Mark Sanchez opens up about deaths of former teammates
This is no quarterback drama, no buttfumble, no Eva Longoria paparazzi shot. This is just grief, a leaden, numbing grief that makes going to work, or eating a simple meal, both a challenge and a welcome respite.
On Monday afternoon, former Jets quarterback Mark Sanchez carried the coffin of one close friend and former teammate, then learned that night another lifelong football pal had passed away. Joe McKnight, 28, was shot dead on Dec. 1 at an intersection in New Orleans; Konrad Reuland, 29, succumbed two weeks after suffering a brain aneurysm.
“I’ve got to get up and go eat breakfast, I’m going to work out, I’m going to study film and go to practice and things move on,” Sanchez, a reserve quarterback for the Cowboys, said at Wednesday’s practice in Frisco, Texas, via ESPN. “The world moves on, and it’s like you don’t even have enough time to piece it together. It’s really weird. And you just know that family is grieving. You just pray for them and offer your support, but there’s nothing to make anybody feel better.”
Sanchez grew up with Reuland. They played basketball together as second-graders and football together at Mission Viejo (Calif.) High School, a star quarterback and tight end. They were reunited in the NFL as members of the Jets. Sanchez recalled visiting Reuland, who was unconscious in a California hospital bed, after his friend suffered the aneurysm Nov. 28, for what turned out to be a goodbye.

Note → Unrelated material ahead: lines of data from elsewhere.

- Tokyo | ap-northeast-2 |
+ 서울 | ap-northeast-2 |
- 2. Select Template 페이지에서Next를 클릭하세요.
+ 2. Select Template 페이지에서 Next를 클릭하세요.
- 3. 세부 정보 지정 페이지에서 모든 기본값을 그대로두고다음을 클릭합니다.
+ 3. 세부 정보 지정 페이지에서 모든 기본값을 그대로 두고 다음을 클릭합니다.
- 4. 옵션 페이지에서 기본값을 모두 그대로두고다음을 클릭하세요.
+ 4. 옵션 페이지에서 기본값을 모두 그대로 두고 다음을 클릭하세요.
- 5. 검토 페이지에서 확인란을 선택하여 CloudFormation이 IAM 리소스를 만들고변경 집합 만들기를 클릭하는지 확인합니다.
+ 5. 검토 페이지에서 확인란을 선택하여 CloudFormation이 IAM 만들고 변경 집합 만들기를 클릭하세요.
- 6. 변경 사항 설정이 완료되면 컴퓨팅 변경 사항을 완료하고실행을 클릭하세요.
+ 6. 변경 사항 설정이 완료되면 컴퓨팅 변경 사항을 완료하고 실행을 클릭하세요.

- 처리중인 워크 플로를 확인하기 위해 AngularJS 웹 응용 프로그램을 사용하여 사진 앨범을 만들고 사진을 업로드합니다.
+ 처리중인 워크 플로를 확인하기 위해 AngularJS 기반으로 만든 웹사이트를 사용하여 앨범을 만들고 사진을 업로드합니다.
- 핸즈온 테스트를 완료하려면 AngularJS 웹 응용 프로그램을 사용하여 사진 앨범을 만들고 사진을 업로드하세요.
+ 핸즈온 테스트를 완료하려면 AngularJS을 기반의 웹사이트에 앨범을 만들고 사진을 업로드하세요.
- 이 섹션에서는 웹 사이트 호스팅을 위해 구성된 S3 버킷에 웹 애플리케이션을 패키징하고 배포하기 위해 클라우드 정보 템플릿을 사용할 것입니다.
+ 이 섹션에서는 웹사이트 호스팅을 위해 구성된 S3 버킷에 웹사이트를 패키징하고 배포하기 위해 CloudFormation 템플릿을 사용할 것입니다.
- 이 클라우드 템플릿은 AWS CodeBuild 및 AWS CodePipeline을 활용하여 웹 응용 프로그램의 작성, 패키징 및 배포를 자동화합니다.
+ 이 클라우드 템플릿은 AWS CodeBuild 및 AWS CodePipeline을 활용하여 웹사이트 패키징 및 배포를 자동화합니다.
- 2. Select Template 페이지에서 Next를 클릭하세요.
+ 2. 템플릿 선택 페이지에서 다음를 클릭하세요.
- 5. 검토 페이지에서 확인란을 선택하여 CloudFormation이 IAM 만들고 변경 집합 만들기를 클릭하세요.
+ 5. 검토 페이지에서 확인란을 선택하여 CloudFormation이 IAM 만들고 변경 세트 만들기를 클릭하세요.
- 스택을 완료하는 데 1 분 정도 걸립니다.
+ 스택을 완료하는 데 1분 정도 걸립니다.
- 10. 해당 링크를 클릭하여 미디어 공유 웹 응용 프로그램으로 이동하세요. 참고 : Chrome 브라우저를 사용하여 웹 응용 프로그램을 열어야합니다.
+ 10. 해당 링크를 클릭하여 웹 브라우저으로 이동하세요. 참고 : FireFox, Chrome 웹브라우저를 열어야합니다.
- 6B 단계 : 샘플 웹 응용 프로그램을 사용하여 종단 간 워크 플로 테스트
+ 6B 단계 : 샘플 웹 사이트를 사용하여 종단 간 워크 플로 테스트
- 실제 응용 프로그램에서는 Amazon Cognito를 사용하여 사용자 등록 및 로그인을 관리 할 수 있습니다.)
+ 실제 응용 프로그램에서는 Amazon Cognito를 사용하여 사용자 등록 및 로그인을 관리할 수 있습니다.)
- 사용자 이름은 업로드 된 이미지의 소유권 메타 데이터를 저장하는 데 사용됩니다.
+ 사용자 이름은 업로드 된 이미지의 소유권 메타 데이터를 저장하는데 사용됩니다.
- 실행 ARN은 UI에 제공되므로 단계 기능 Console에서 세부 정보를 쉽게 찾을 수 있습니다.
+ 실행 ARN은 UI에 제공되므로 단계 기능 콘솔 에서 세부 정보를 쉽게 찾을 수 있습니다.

“His dad said I could go see him and he was still in the induced coma, so we were just kind of laying hands on praying for him and hoping he’d wake up,” Sanchez said. “Just too bad he didn’t. Just … too bad.
“It’s just such a tough situation because to that one family and the people that are close, it’s everything. You’ve lost everything when you lose something that is so important you do.”
McKnight became a dear friend of Sanchez’s in college, at USC, where the quarterback took on the role of local guide to his talented teammate — with whom he also reunited on the Jets.
“SoCal is my home and I lived only an hour away, so we’d go pick those guys up on a Saturday and go have a barbecue, go throw the ball, whatever, in the offseason,” Sanchez said, according to ESPN. “So those guys became my good friends. Yeah, that was a tough one. That hit home. It’s just tough to see because he’s got his little boy, Jaiden, and you never want to see
something like that.” Sanchez said he spoke by phone to McKnight recently, after the running back returned from a stint in the Canadian Football League.
“I just knew he thought it was so cold up there,” Sanchez said. “But he was the man. I mean such a good kid, an infectious smile. … Joe touched lot of people and without even trying. That’s just the kind of guy he was.”